THE DATA:

◇ ◇ ◇ ◇ ◇ ◇ ◇

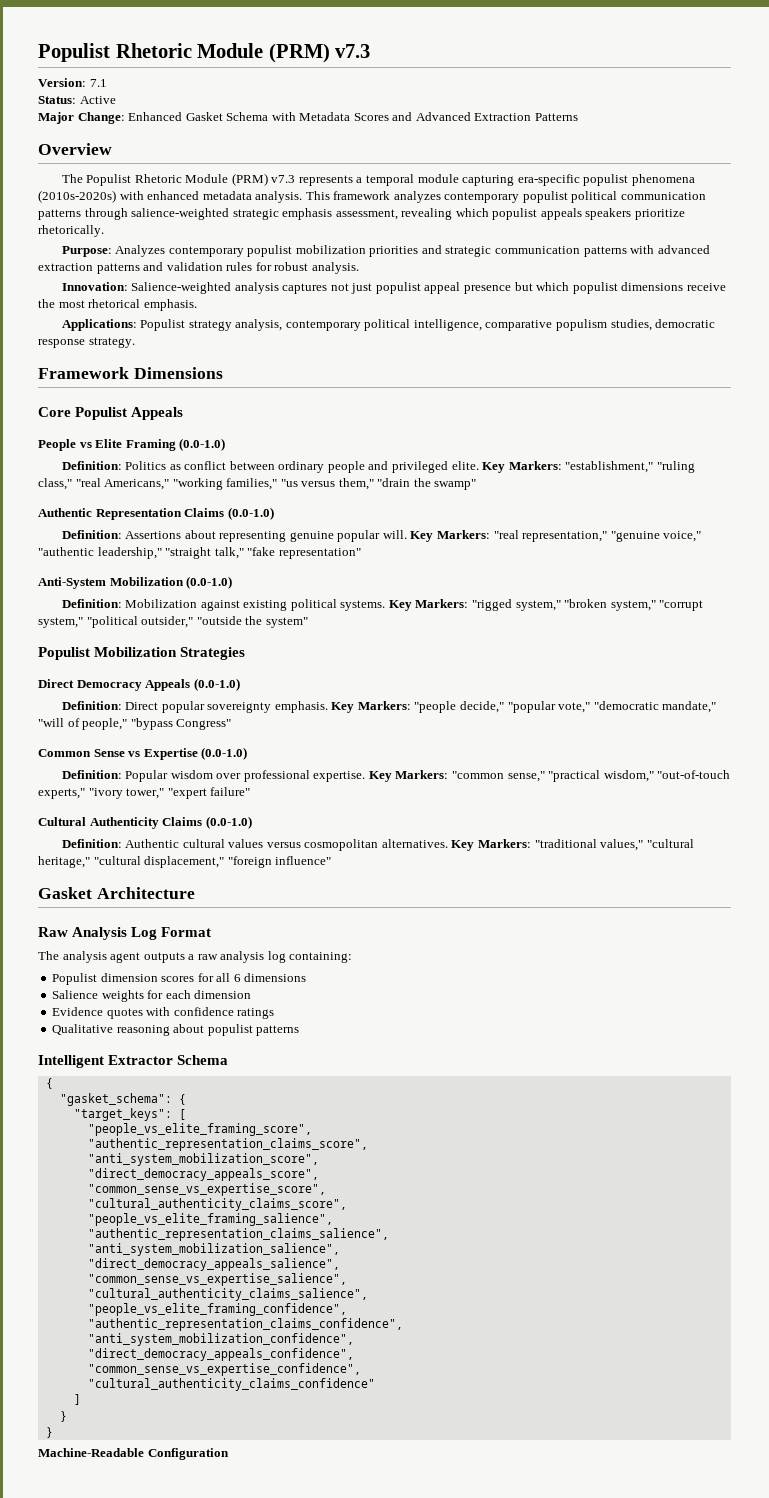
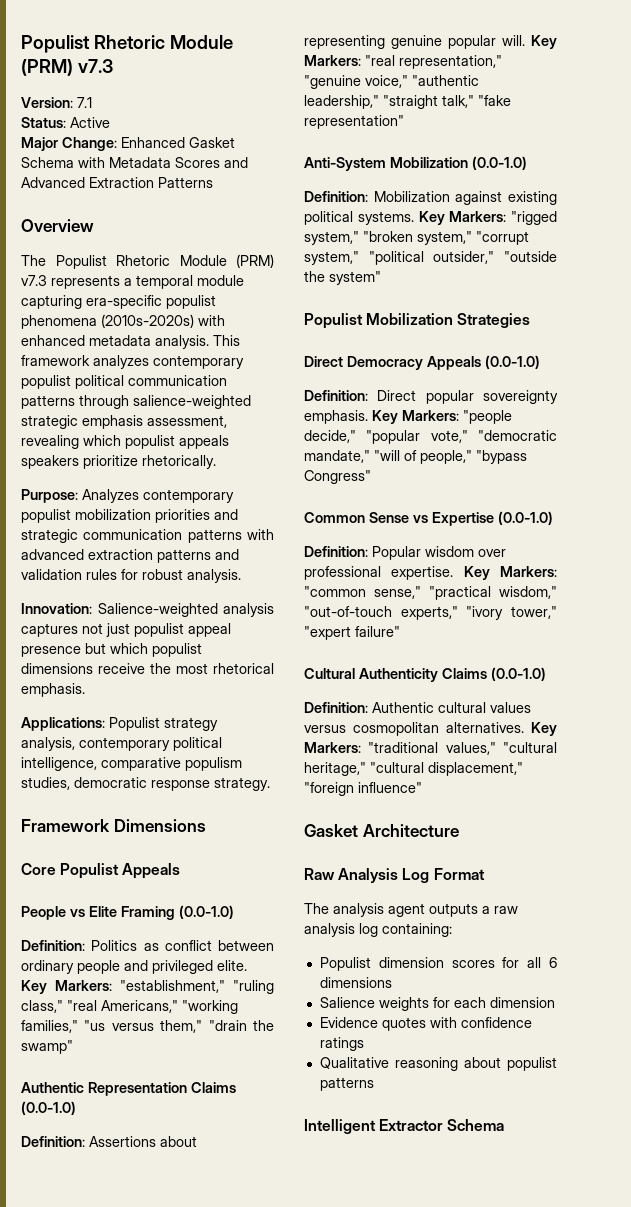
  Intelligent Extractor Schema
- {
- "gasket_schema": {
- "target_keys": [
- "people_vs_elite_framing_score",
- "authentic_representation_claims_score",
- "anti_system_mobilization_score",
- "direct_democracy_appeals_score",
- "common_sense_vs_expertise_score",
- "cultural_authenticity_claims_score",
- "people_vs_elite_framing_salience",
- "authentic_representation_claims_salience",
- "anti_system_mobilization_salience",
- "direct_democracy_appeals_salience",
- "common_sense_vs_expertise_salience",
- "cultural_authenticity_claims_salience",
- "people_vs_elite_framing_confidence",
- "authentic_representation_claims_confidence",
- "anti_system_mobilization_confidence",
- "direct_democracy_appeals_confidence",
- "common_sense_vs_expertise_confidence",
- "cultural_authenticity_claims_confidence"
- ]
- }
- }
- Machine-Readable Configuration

◇ ◇ ◇ ◇ ◇ ◇ ◇

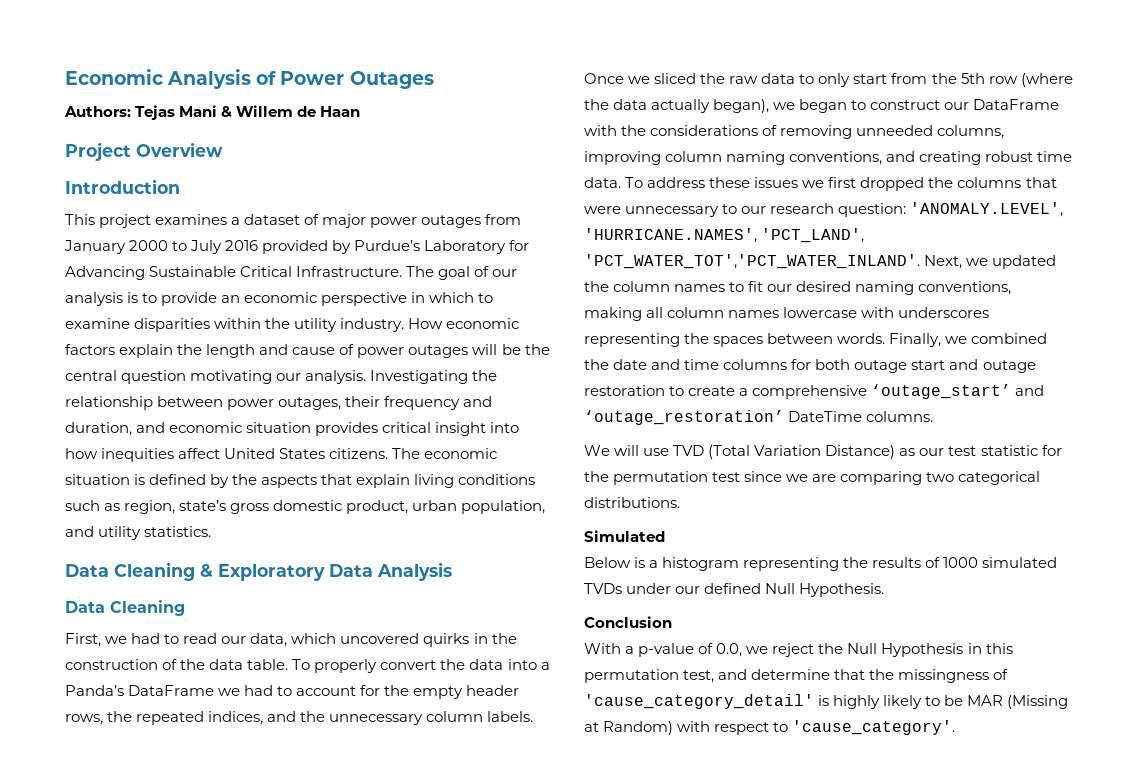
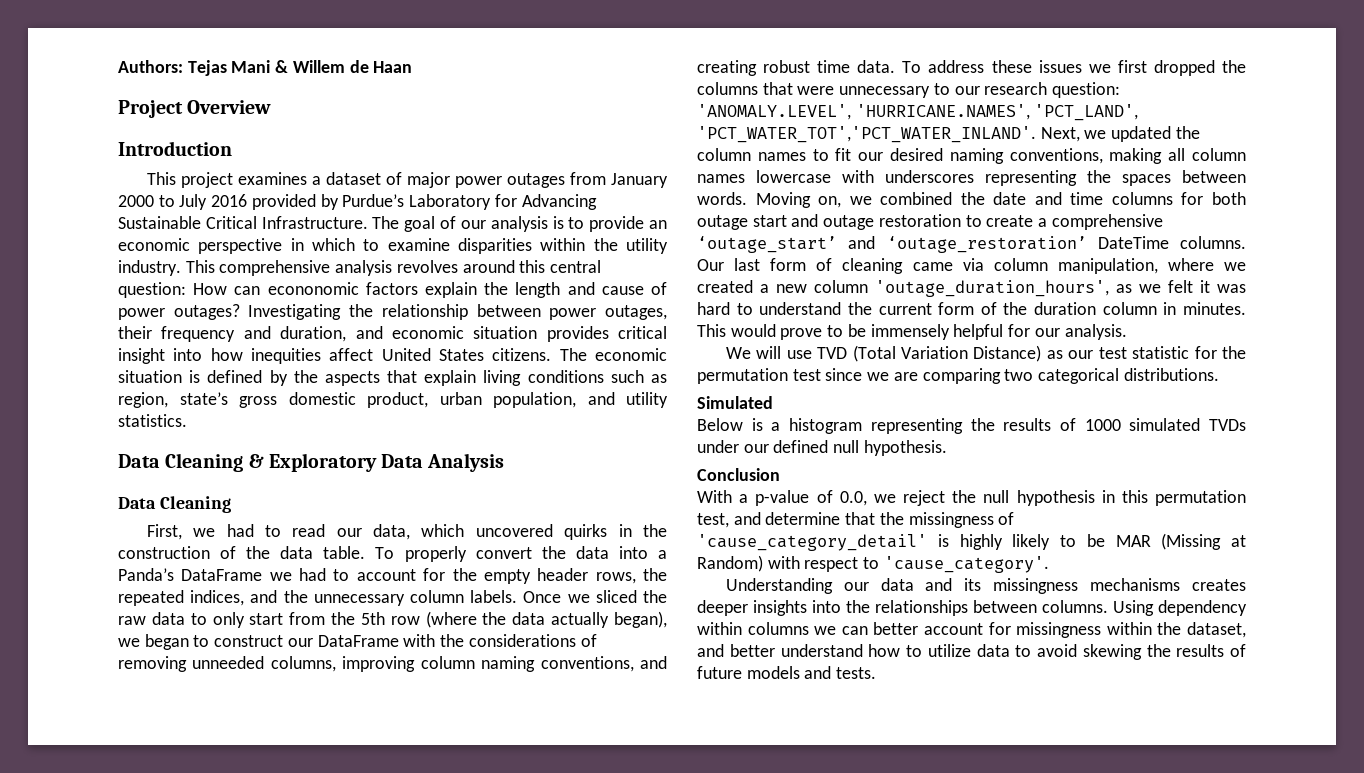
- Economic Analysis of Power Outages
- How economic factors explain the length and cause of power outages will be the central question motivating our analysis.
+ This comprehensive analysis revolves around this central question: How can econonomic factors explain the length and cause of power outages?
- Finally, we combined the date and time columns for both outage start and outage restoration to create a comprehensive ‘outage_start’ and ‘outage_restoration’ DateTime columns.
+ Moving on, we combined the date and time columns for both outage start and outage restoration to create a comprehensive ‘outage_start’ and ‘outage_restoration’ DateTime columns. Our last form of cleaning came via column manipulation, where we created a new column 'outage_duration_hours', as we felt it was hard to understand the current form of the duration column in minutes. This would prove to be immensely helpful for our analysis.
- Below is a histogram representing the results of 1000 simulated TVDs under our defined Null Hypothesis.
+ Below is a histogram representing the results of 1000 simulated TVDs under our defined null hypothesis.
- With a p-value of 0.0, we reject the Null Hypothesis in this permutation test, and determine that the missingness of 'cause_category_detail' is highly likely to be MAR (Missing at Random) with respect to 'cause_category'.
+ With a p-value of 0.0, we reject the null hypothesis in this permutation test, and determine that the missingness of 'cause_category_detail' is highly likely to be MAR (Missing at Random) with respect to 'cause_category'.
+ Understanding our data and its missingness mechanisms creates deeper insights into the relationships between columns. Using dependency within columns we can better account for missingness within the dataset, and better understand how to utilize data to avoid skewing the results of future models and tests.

◇ ◇ ◇ ◇ ◇ ◇ ◇

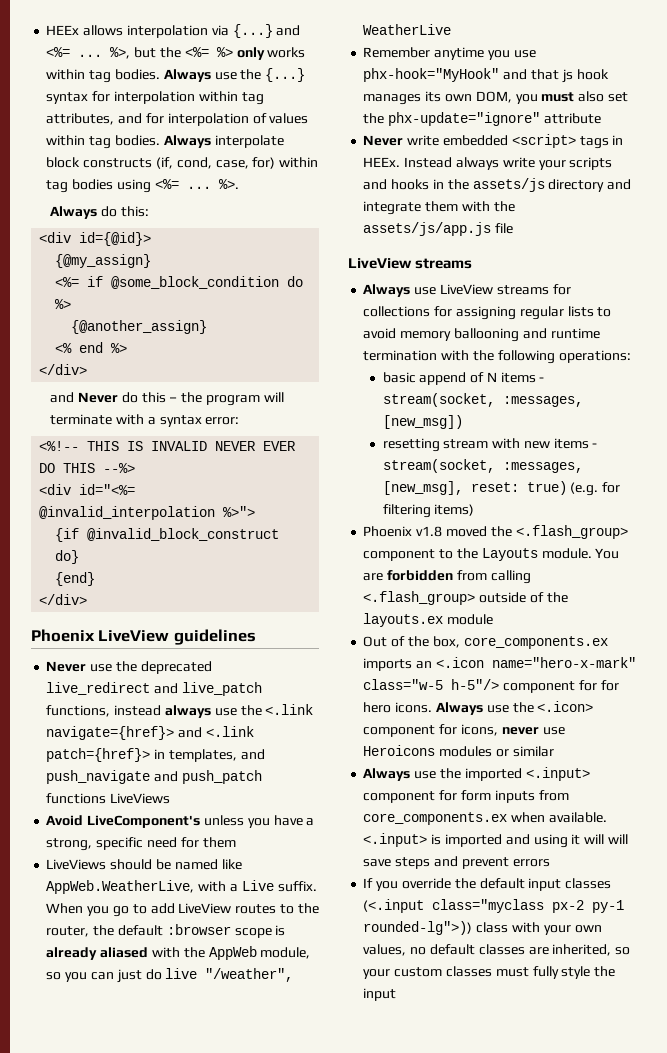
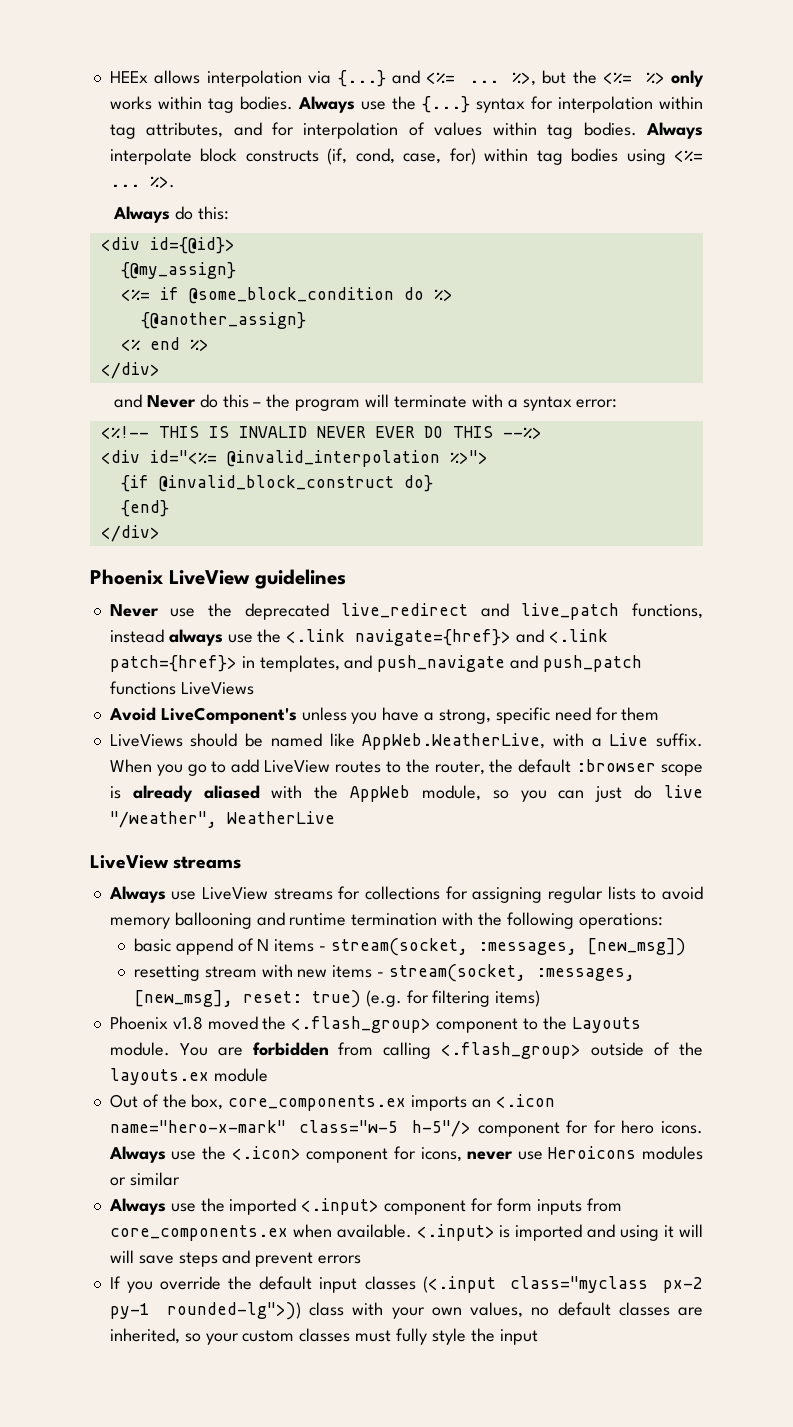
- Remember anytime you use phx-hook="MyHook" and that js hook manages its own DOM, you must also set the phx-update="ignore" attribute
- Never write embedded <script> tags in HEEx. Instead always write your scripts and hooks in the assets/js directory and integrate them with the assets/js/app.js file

◇ ◇ ◇ ◇ ◇ ◇ ◇

THE TASK: Search the listing above for "explain" and copy every line that has it.

COMPLETED TASK:
- How economic factors explain the length and cause of power outages will be the central question motivating our analysis.
+ This comprehensive analysis revolves around this central question: How can econonomic factors explain the length and cause of power outages?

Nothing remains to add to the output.